Since Matt doesn’t eat meat anymore and I eat very little meat I am always looking for filling vegetarian recipes.  This pasta is just that.  It is so hearty and the flavors are so rich and complex.  I didn’t even miss the meat and my kids didn’t even notice there wasn’t meat.   This is such a delicious vegetarian meal.   We all gobbled this up.  I served it with toasted a wheat baguette and it was perfect.   The sauce can most definitely be made ahead of time and reheated if need be.

Enjoy!

|| S P A G H E T T I   W I T H   M U S H R O O M  B O L O G N E S E ||

adapted via Bon Appetit


 1/4 cup dried porcini mushrooms

– 6 tablespoons olive oil

– 1 small white onion diced finely

– 3 carrots peeled and diced

– 1 baby eggplant peeled and diced into small squares

– 8 oz shiitake mushrooms, diced

– 4 garlic cloves minced

– 2 tablespoons tomato paste

– 1 tablespoon white miso

– 1 34 oz box crushed tomatoes

– 1 2 inch chunk Parmesan-Reggiano plus extra grated for serving

– 1 thyme sprig

– 1/2 teaspoon sugar

– 12 oz spaghetti

– 2 tablespoons parsley

In a small bowl cover the porcini mushrooms with 1 cup boiling water, soak until softened about 30 minutes.  Finely chop the mushrooms and discard any tough pieces.  Reserve 1/2 cup the soaking liquid.

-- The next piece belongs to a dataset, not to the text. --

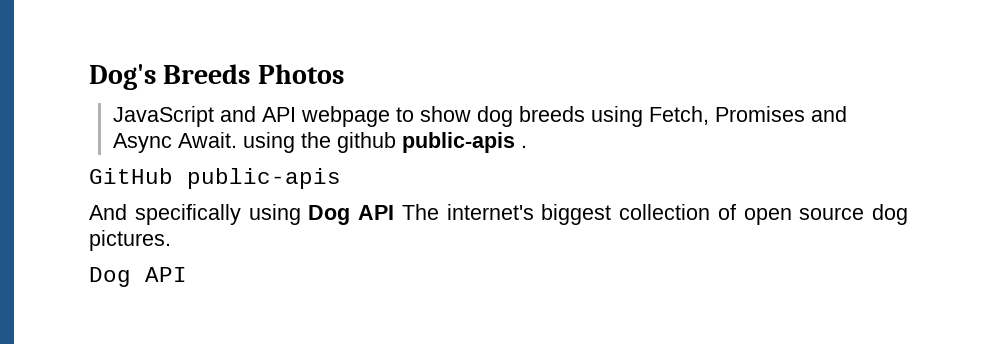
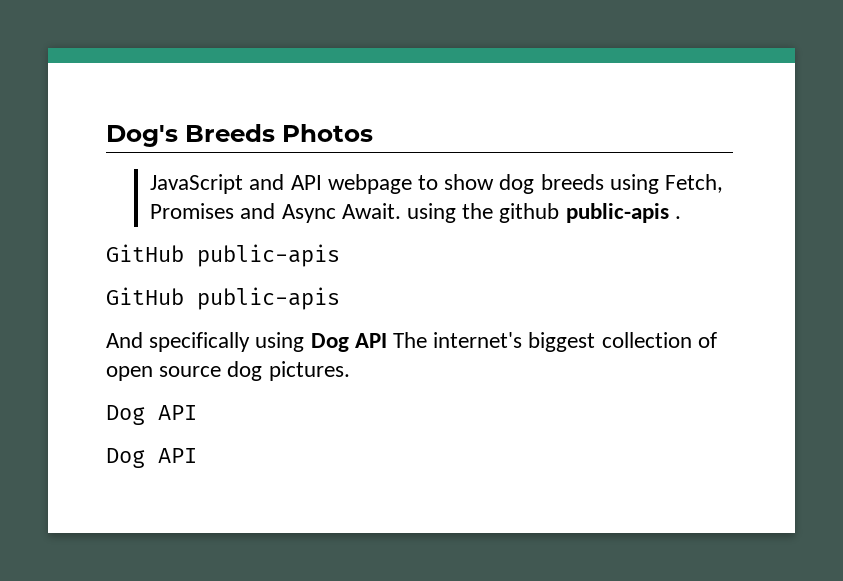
(341, 178) none -> [106,287,340,310] // GitHub public-apis
(187, 274) none -> [106,448,197,468] // Dog API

In a large pan heat 2 tablespoons olive oil.  Add the onion and carrots and cook over medium heat until light golden, about 8 minutes.  Add the eggplant and 2 tablespoons olive oil and cook stirring occasionally until softened about another 8 minutes.  Stir in the porcini and shiitake mushrooms and 2 tablespoons olive oil and season with salt and pepper.  Cook stirring occasionally about 8-10 minutes.  stir in garlic, tomato paste, miso and cook another 2 minutes.  Add in the chunk of cheese, the crushed tomatoes, the thyme and sugar and reserved mushroom liquid and bring to a simmer.

Cover and cook on low heat until sauce is thick about 1 hour.  Discard the thyme sprig and season with salt and pepper.

In a pot of salted water cook the spaghetti until al dente

Add the pasta and a little paste water to the sauce and toss.  Top with parsley and grated Parmesan cheese.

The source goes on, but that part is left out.